Many studies did not take into account different drinking patterns. In the majority of studies, lifetime abstainers and former drinkers were combined into one category, “nondrinkers,” thus leading to limited information about risk of hypertension for these two groups separately. Additionally, most studies did not analyze the effect of beverage type (wine, beer, spirits) and, therefore, we cannot answer whether different types of alcoholic beverages are equivalent in their risk on development of hypertension. We also did not compare different ethnicities, including white, black, or Asian, to examine whether a specific race might be at greater risk for the development of hypertension. Also, interpretation is limited by an inability to separate patients with increased BP from alcohol consumption compared with other confounding variables. Associations in observational studies of alcohol intake and BP may be heavily confounded by other factors such as diet, smoking, exercise levels, and socioeconomic status.
Our study confirmed that heavier alcohol consumption >20 g/d is associated with the risk of development of hypertension in both women and men.
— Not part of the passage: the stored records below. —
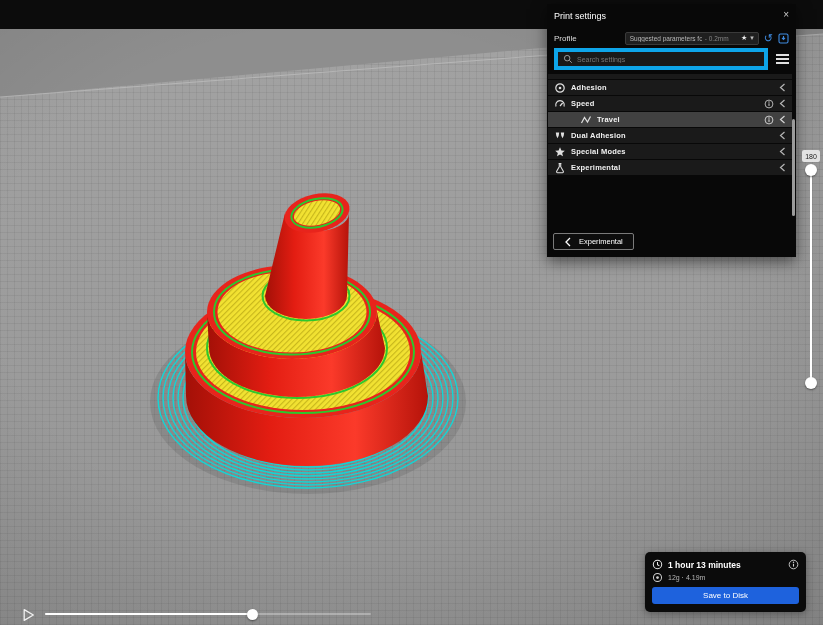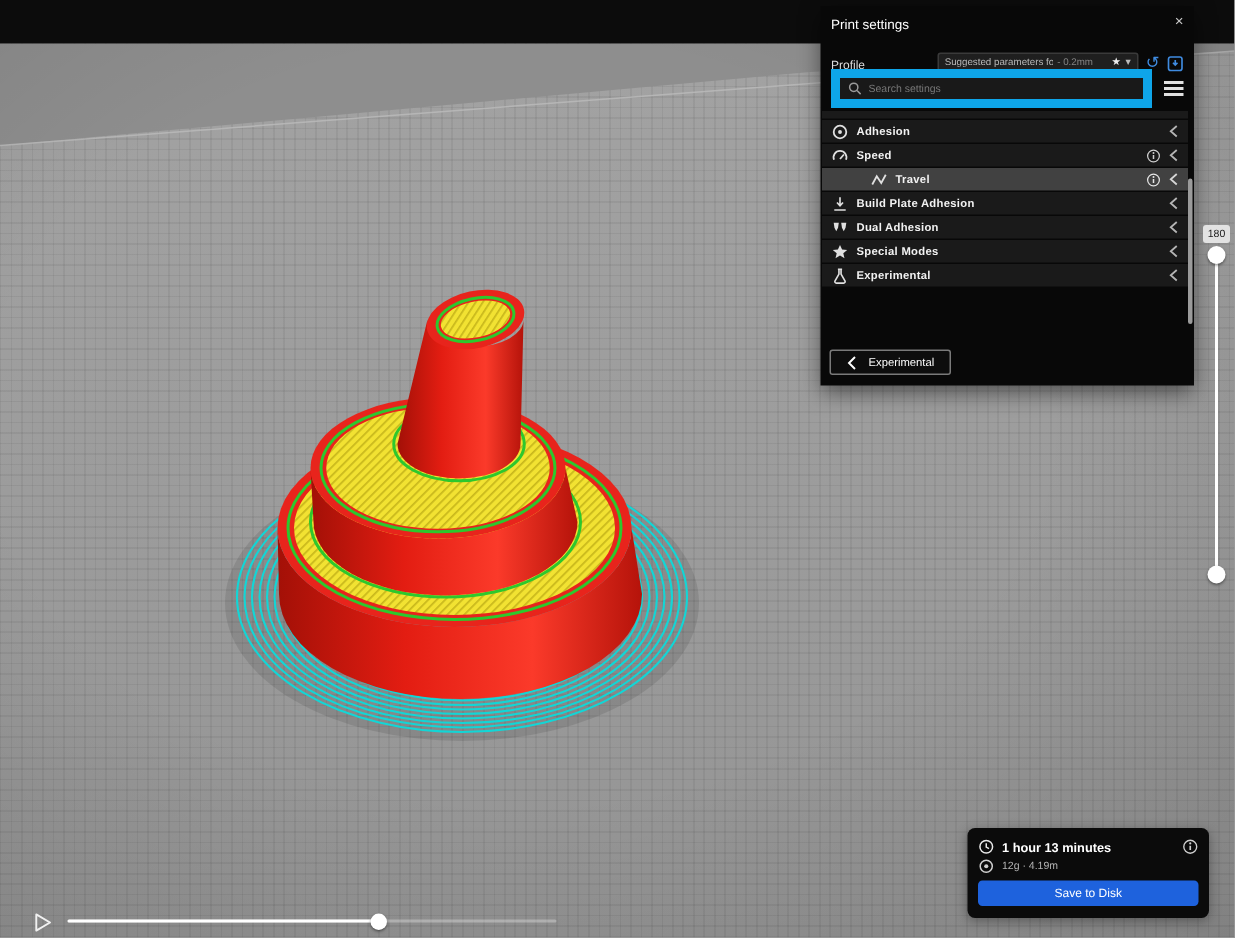--- a/index.html
+++ b/index.html
@@ -29,7 +29,7 @@
   .panel-header{height:24px;display:flex;align-items:center;padding:0 7px;position:relative;}
   .panel-title{font-size:9px;color:#fff;}
   .close-btn{position:absolute;right:7px;top:6px;font-size:10px;color:#ccc;cursor:pointer;line-height:10px;}
-  .profile-row{height:20px;display:flex;align-items:flex-end;gap:5px;padding:0 7px;}
+  .profile-row{height:20px;display:flex;align-items:center;gap:5px;padding:0 7px;}
   .profile-label{font-size:8px;color:#ddd;}
   .profile-dropdown{
     margin-left:auto;width:134px;height:13px;background:#1f1f1f;border:1px solid #3a3a3a;

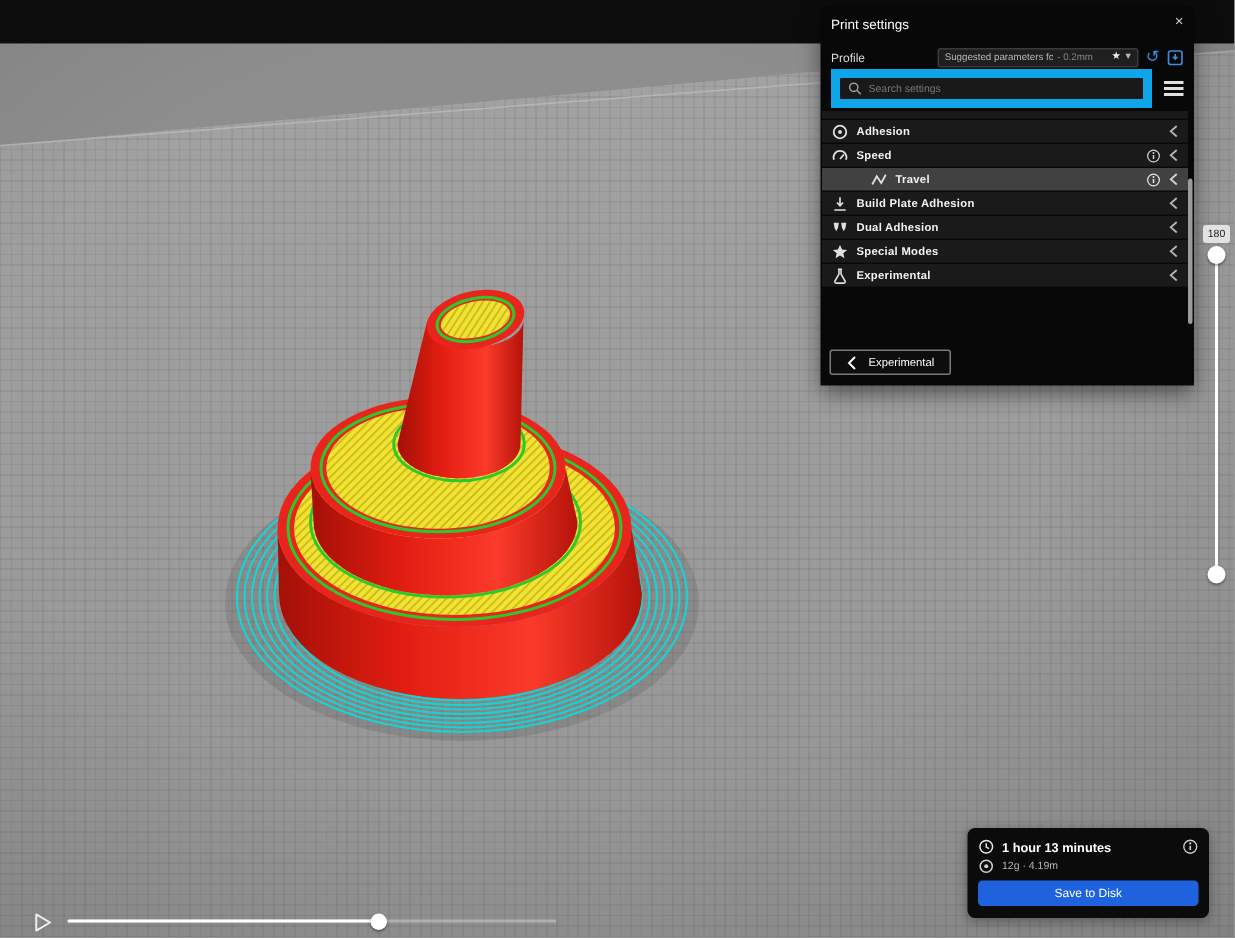--- a/index.html
+++ b/index.html
@@ -41,7 +41,7 @@
   .caret-icon{font-size:7px;color:#bbb;line-height:8px;}
   .blue-glyph{color:#3f8be0;font-size:11px;line-height:11px;cursor:pointer;}
   .search-row{height:22px;display:flex;align-items:center;gap:8px;padding:0 7px;}
-  .search-box{flex:1;height:14px;background:#191919;border:6px solid #0ea5e9;display:flex;align-items:center;gap:4px;padding:0 5px;}
+  .search-box{flex:1;height:14px;background:#191919;border:4px solid #0ea5e9;display:flex;align-items:center;gap:4px;padding:0 5px;}
   .search-box input{flex:1;background:transparent;border:none;outline:none;color:#ccc;font-size:7px;padding:0;
     font-family:"Liberation Sans","DejaVu Sans",sans-serif;}
   .search-box input::placeholder{color:#777;}

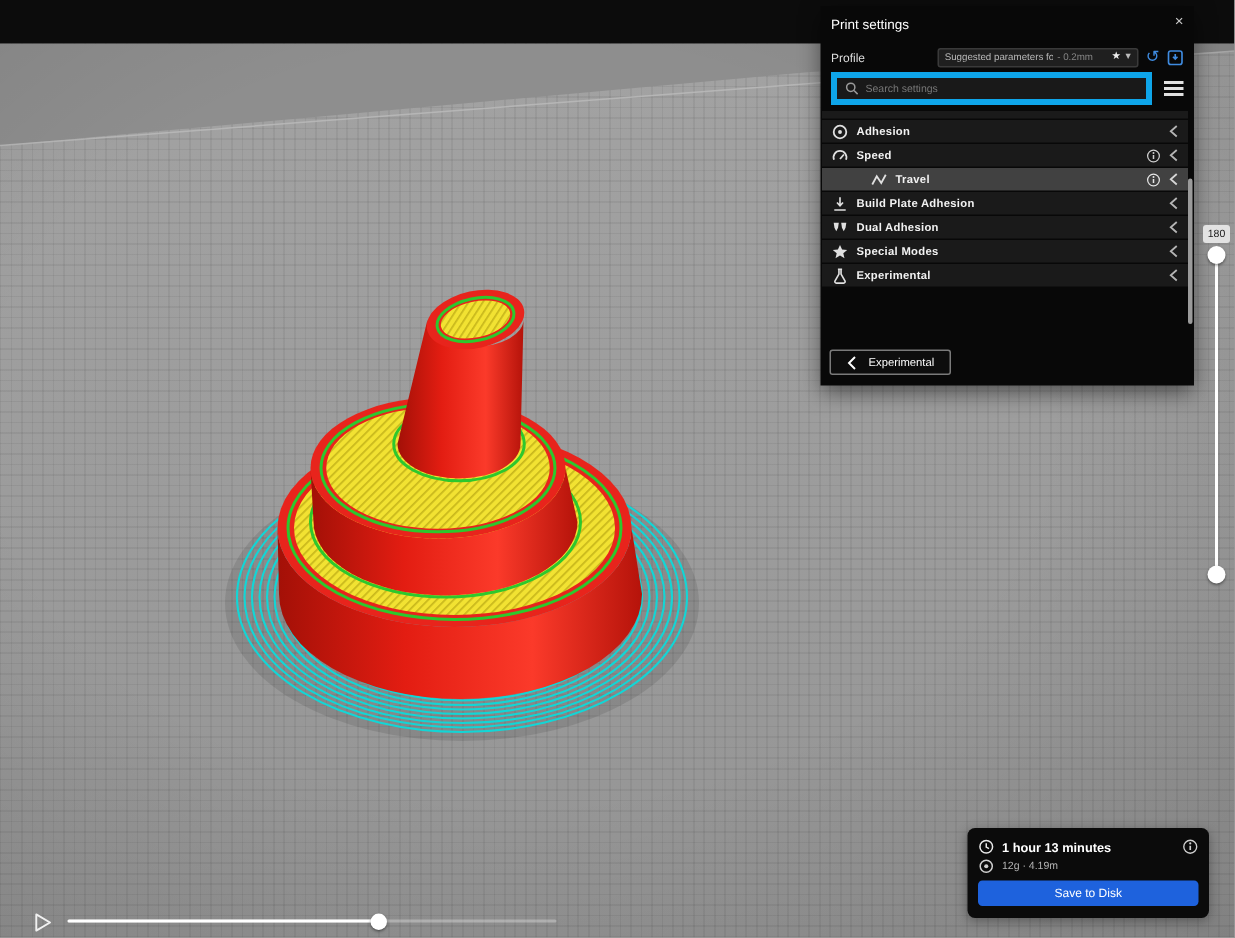--- a/index.html
+++ b/index.html
@@ -242,17 +242,6 @@
 
 
 
-      <div class="category-row">
-        <svg class="cat-icon" viewBox="0 0 12 12">
-          <path d="M6 1.5v5.4M4 5 6 7.2 8 5M2.2 10h7.6" fill="none" stroke="#e0e0e0" stroke-width="1.1"></path>
-        </svg>
-        <span class="category-label">Build Plate Adhesion</span>
-        <span class="row-right">
-          <svg width="7" height="9" viewBox="0 0 7 9">
-            <polyline points="5.5,1 1.5,4.5 5.5,8" fill="none" stroke="#b5b5b5" stroke-width="1.2"></polyline>
-            </svg>
-        </span>
-      </div>
 
       <div class="category-row">
         <svg class="cat-icon" viewBox="0 0 12 12">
With regards to light to moderate alcohol consumption (<20 g/d), women had a potentially reduced risk of hypertension, while men had an increased risk of hypertension. Limiting alcohol intake in those with preexisting hypertension is important. Even for light drinkers, vigilant BP monitoring is necessary. The protective effect of alcohol in women is modest and cannot support alcohol consumption as a protective measure. Further studies are required to explore the underlying cause of differential effects of light-moderate alcohol consumption among men and women.